Drive, a variant of the do-it-yourself DDoS toolkit DirtJumper, holds a unique position among malware that organizations targeted by these debilitating attacks need to be aware of.
Researchers at Arbor Networks revealed today that a new version of Drive has been spotted with features that enable it to bypass DDoS mitigation techniques. That capability could force enterprises that employ particular mitigation strategies to shun them going forward, otherwise they stand the risk of whitelisting the malware behind these attacks.
Some of the mitigations that are now relatively obsolete include a set-cookie header which essentially requires a cookie be placed for authentication. The malware now is capable of parsing out either the cookie value or new URL location and using those values in subsequent packets, making it look like a legitimate request. Similarly, a bot can look for a redirect upon making an HTTP request, parsing out the URL and using that redirect in any requests that follow.
“Those are some of the common, basic, low-level mitigations,” said Jason Jones, a researcher with Arbor’s Security Engineering and Response Team (ASERT), adding they will start recommending to customers under active attack to start turning off these mitigations, forcing them to rely on more advanced techniques to stem high-volume attacks. “This makes us think more about how we communicate stuff to customers; we have to think on our feet more because of this.”
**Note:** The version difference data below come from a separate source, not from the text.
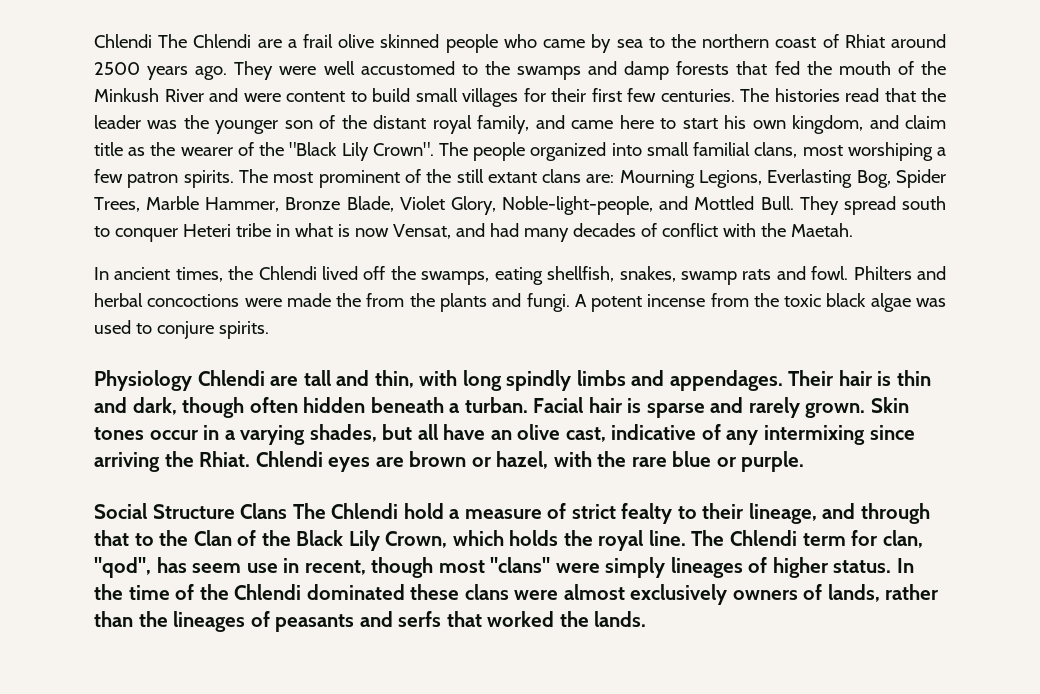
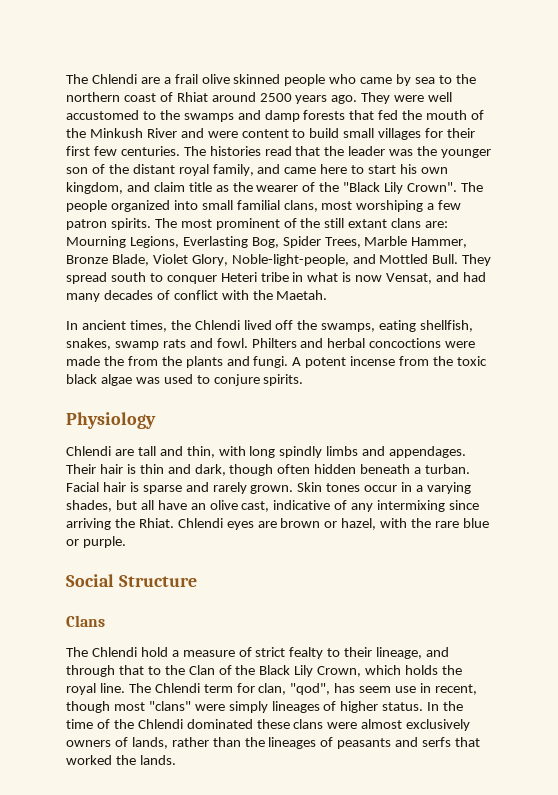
- Chlendi The Chlendi are a frail olive skinned people who came by sea to the northern coast of Rhiat around 2500 years ago.
+ The Chlendi are a frail olive skinned people who came by sea to the northern coast of Rhiat around 2500 years ago.
- Physiology Chlendi are tall and thin, with long spindly limbs and appendages.
+ Physiology
+ Chlendi are tall and thin, with long spindly limbs and appendages.
- Social Structure Clans The Chlendi hold a measure of strict fealty to their lineage, and through that to the Clan of the Black Lily Crown, which holds the royal line.
+ Social Structure
+ Clans
+ The Chlendi hold a measure of strict fealty to their lineage, and through that to the Clan of the Black Lily Crown, which holds the royal line.

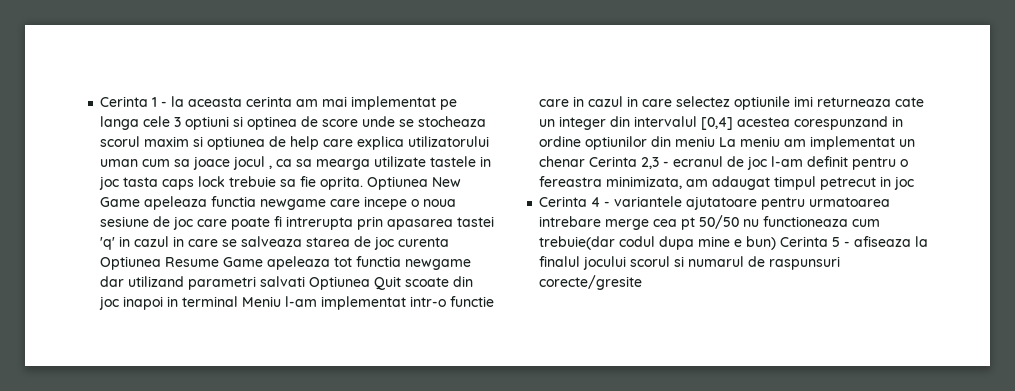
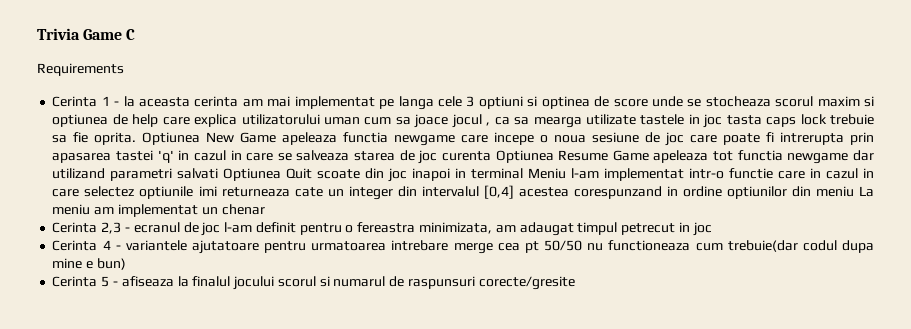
+ Trivia Game C
+ Requirements
- Optiunea New Game apeleaza functia newgame care incepe o noua sesiune de joc care poate fi intrerupta prin apasarea tastei 'q' in cazul in care se salveaza starea de joc curenta Optiunea Resume Game apeleaza tot functia newgame dar utilizand parametri salvati Optiunea Quit scoate din joc inapoi in terminal Meniu l-am implementat intr-o functie care in cazul in care selectez optiunile imi returneaza cate un integer din intervalul [0,4] acestea corespunzand in ordine optiunilor din meniu La meniu am implementat un chenar Cerinta 2,3 - ecranul de joc l-am definit pentru o fereastra minimizata, am adaugat timpul petrecut in joc
+ Optiunea New Game apeleaza functia newgame care incepe o noua sesiune de joc care poate fi intrerupta prin apasarea tastei 'q' in cazul in care se salveaza starea de joc curenta Optiunea Resume Game apeleaza tot functia newgame dar utilizand parametri salvati Optiunea Quit scoate din joc inapoi in terminal Meniu l-am implementat intr-o functie care in cazul in care selectez optiunile imi returneaza cate un integer din intervalul [0,4] acestea corespunzand in ordine optiunilor din meniu La meniu am implementat un chenar
+ Cerinta 2,3 - ecranul de joc l-am definit pentru o fereastra minimizata, am adaugat timpul petrecut in joc
- Cerinta 4 - variantele ajutatoare pentru urmatoarea intrebare merge cea pt 50/50 nu functioneaza cum trebuie(dar codul dupa mine e bun) Cerinta 5 - afiseaza la finalul jocului scorul si numarul de raspunsuri corecte/gresite
+ Cerinta 4 - variantele ajutatoare pentru urmatoarea intrebare merge cea pt 50/50 nu functioneaza cum trebuie(dar codul dupa mine e bun)
+ Cerinta 5 - afiseaza la finalul jocului scorul si numarul de raspunsuri corecte/gresite

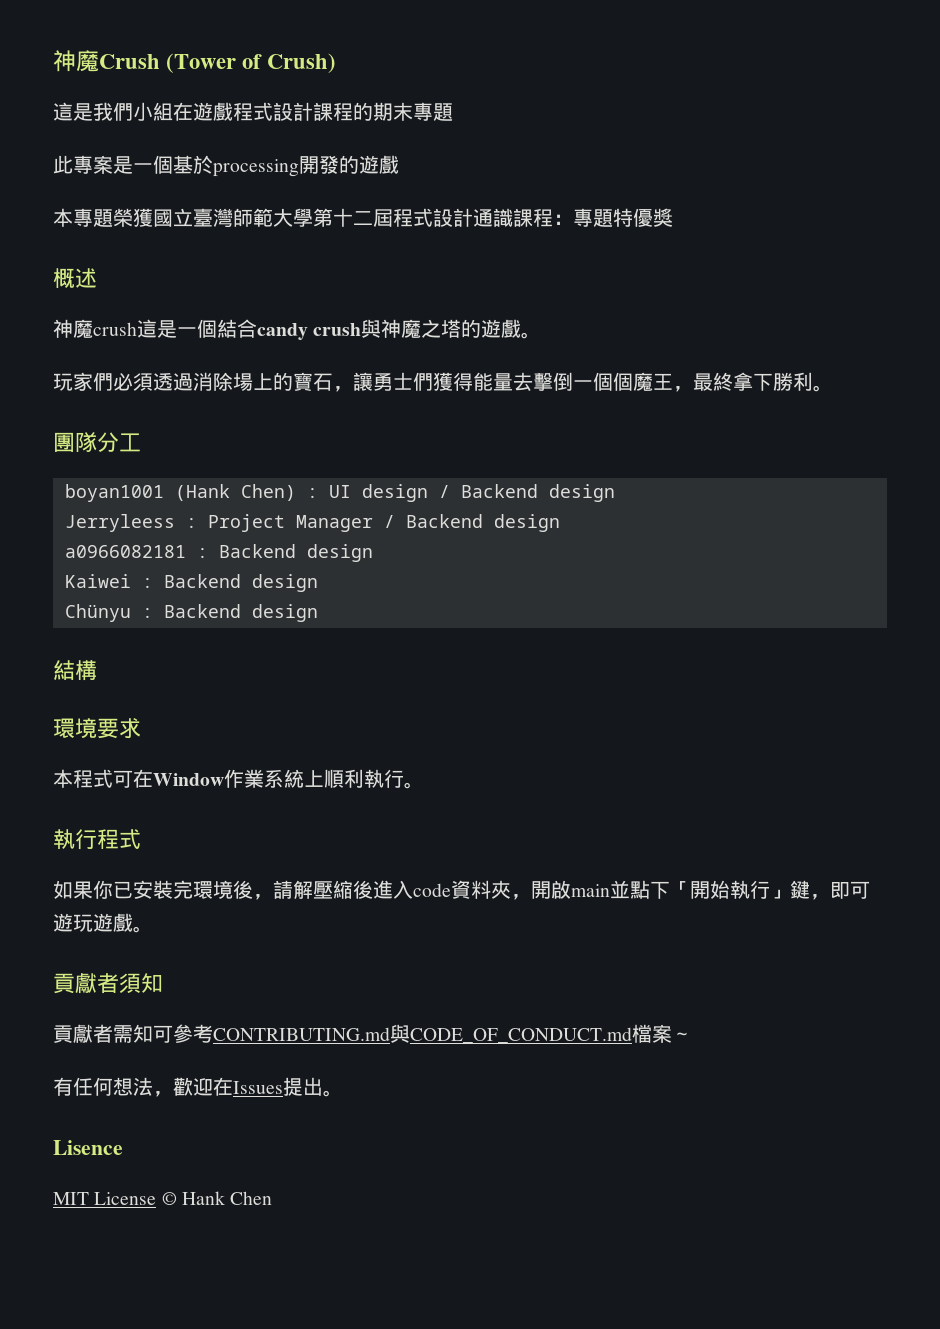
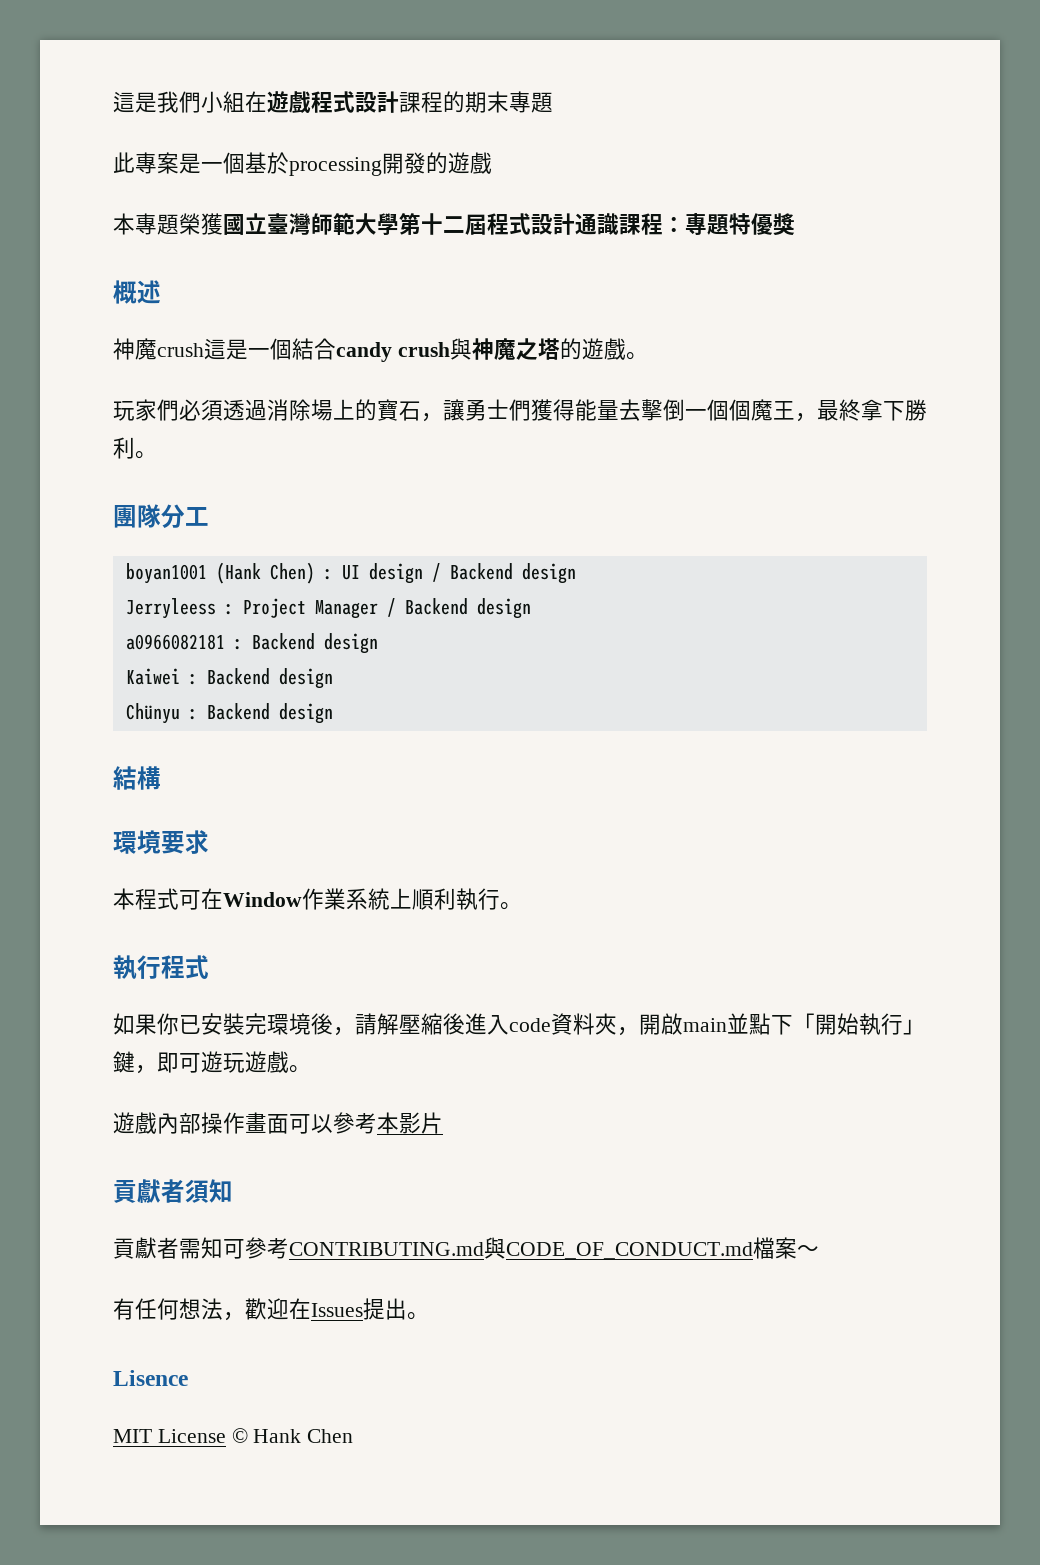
- 神魔Crush (Tower of Crush)
+ 遊戲內部操作畫面可以參考本影片

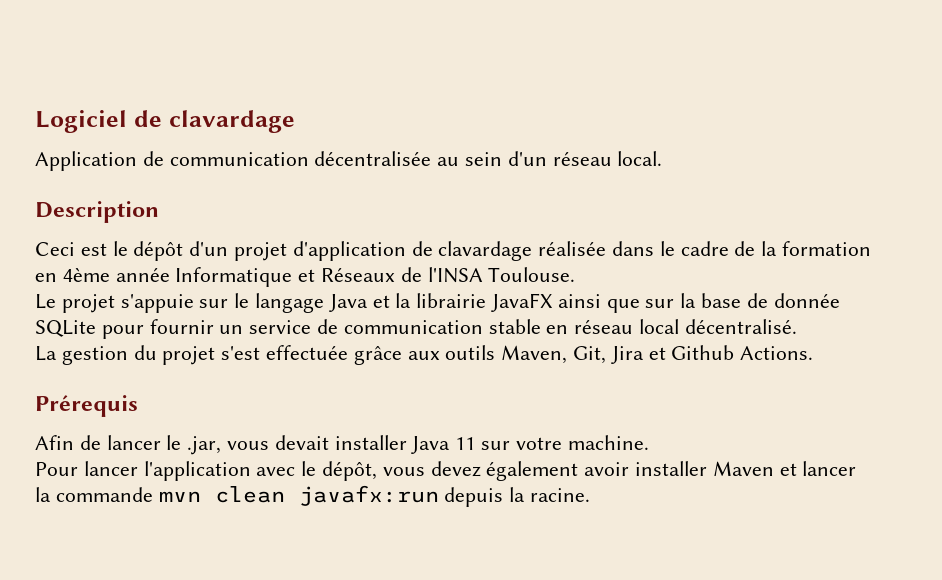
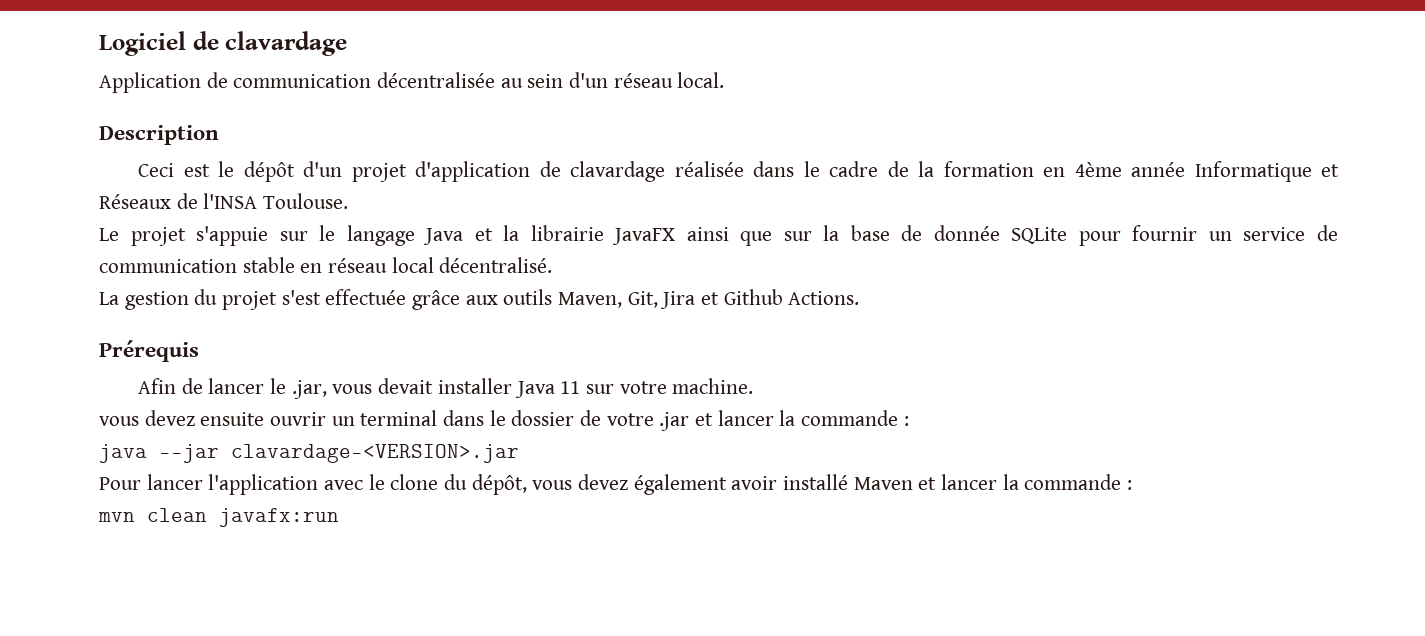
+ vous devez ensuite ouvrir un terminal dans le dossier de votre .jar et lancer la commande :
+ java --jar clavardage-<VERSION>.jar
- Pour lancer l'application avec le dépôt, vous devez également avoir installer Maven et lancer la commande mvn clean javafx:run depuis la racine.
+ Pour lancer l'application avec le clone du dépôt, vous devez également avoir installé Maven et lancer la commande :
+ mvn clean javafx:run

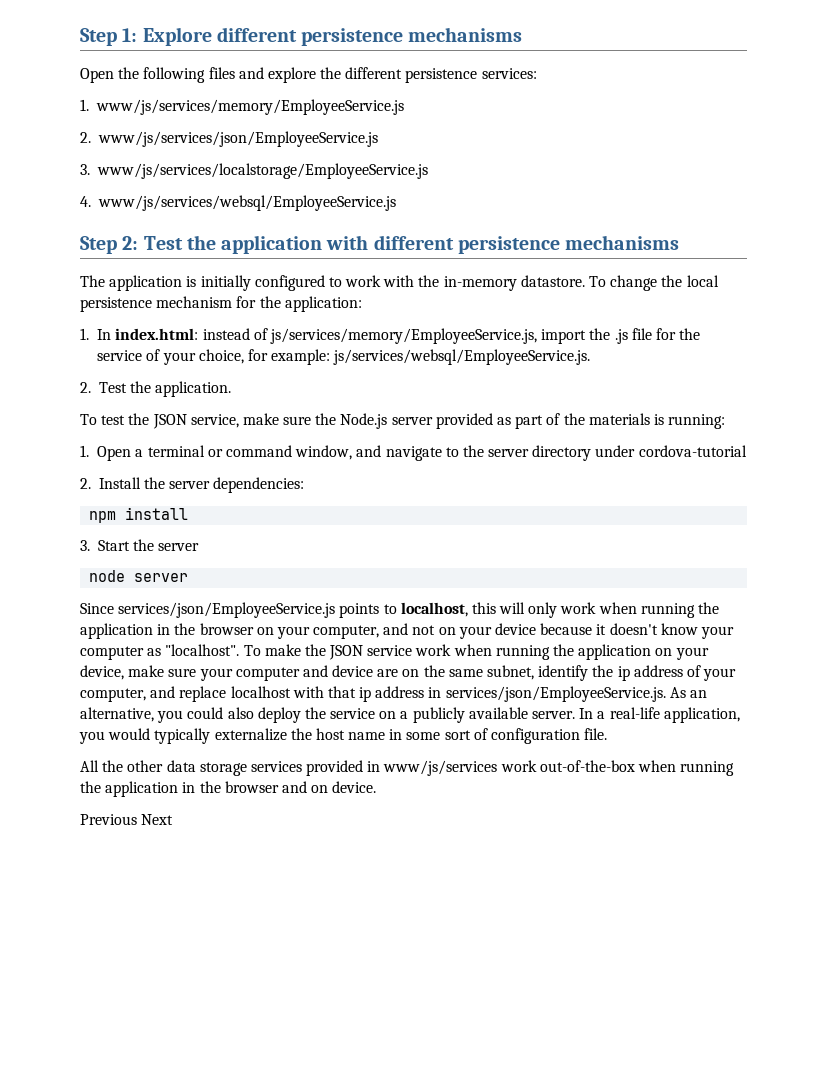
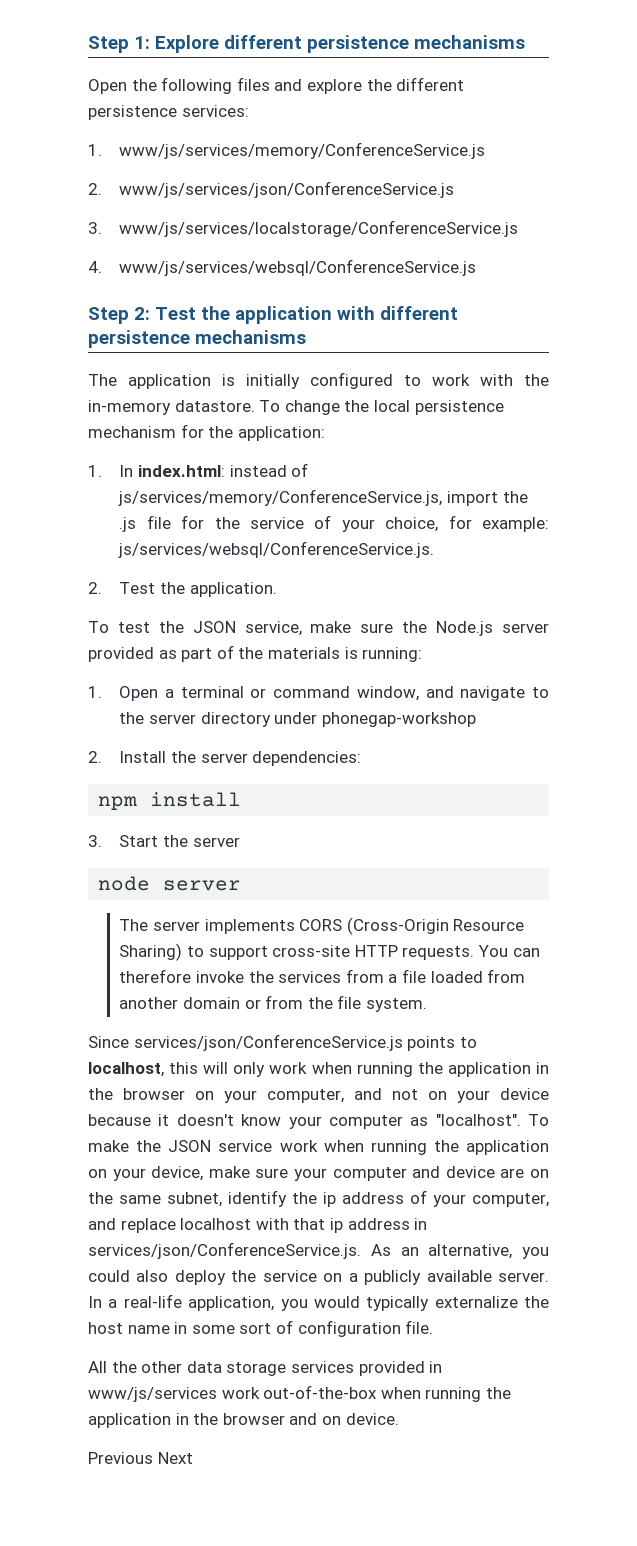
- 1. www/js/services/memory/EmployeeService.js
- 2. www/js/services/json/EmployeeService.js
- 3. www/js/services/localstorage/EmployeeService.js
+ 1. www/js/services/memory/ConferenceService.js
+ 2. www/js/services/json/ConferenceService.js
+ 3. www/js/services/localstorage/ConferenceService.js
- 4. www/js/services/websql/EmployeeService.js
+ 4. www/js/services/websql/ConferenceService.js
- 1. In index.html: instead of js/services/memory/EmployeeService.js, import the .js file for the service of your choice, for example: js/services/websql/EmployeeService.js.
+ 1. In index.html: instead of js/services/memory/ConferenceService.js, import the .js file for the service of your choice, for example: js/services/websql/ConferenceService.js.
- 1. Open a terminal or command window, and navigate to the server directory under cordova-tutorial
+ 1. Open a terminal or command window, and navigate to the server directory under phonegap-workshop
+ The server implements CORS (Cross-Origin Resource Sharing) to support cross-site HTTP requests. You can therefore invoke the services from a file loaded from another domain or from the file system.
- Since services/json/EmployeeService.js points to localhost, this will only work when running the application in the browser on your computer, and not on your device because it doesn't know your computer as "localhost".
+ Since services/json/ConferenceService.js points to localhost, this will only work when running the application in the browser on your computer, and not on your device because it doesn't know your computer as "localhost".
- To make the JSON service work when running the application on your device, make sure your computer and device are on the same subnet, identify the ip address of your computer, and replace localhost with that ip address in services/json/EmployeeService.js. As an alternative, you could also deploy the service on a publicly available server.
+ To make the JSON service work when running the application on your device, make sure your computer and device are on the same subnet, identify the ip address of your computer, and replace localhost with that ip address in services/json/ConferenceService.js. As an alternative, you could also deploy the service on a publicly available server.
Drive and DirtJumper are toolkits that facilitate creation of a homegrown botnet fairly quickly and without the need for a lot of technical savvy on the attacker’s end. It’s thought to be a Russian kit and has been in circulation for at least two years; an upgrade made in June enhanced the DDoS engine and researchers saw the malware connect with 15 unique command and control servers that enable simultaneous attacks on dozens of targets.
For now, the latest Drive capabilities have been found in a handful of samples, Arbor’s Jones said.
“These are diverging much more from older DirtJumpers,” Jones said. “It’s a step up on their hand. I haven’t seen DDoS malware before with mitigation bypass. We’re not sure how widespread it is; someone is at least testing how it works.”
He said he’s seen four new attacks coming out of this variant, but only one with the mitigation bypass capabilities called -smart. The least interesting, according to Jones, is called –icmp which attempts to flood a target with standard icmp echo requests.
Jones said he has not figured out the purpose of another attack called –byte. It sends only one random lowercase alpha byte before a socket is closed. This attack targets port 80 and it can also send small payloads toward a target.
The fourth attack is called –long because it tries to keep a socket open for a period of time while sending data.
“A random payload is generated, sent and then a randomly sleeps for two to six seconds before executing the send up to 10240 times,” Jones said. “It seems unlikely that this attack will succeed for the maximum time as most services will close a socket upon receiving malformed data defined by their service, but it is possible some may not and allow the attack to continue long enough to exhaust available connections.”
Jones speculates that more websites are likely adding DDoS mitigation technologies or appliances, forcing Drive authors to up their game.
“Their customer base is probably clamoring for it like a normal software business would,” he said. “They want updates so the authors have to figure out what the mitigations are doing and this is what they came up with.”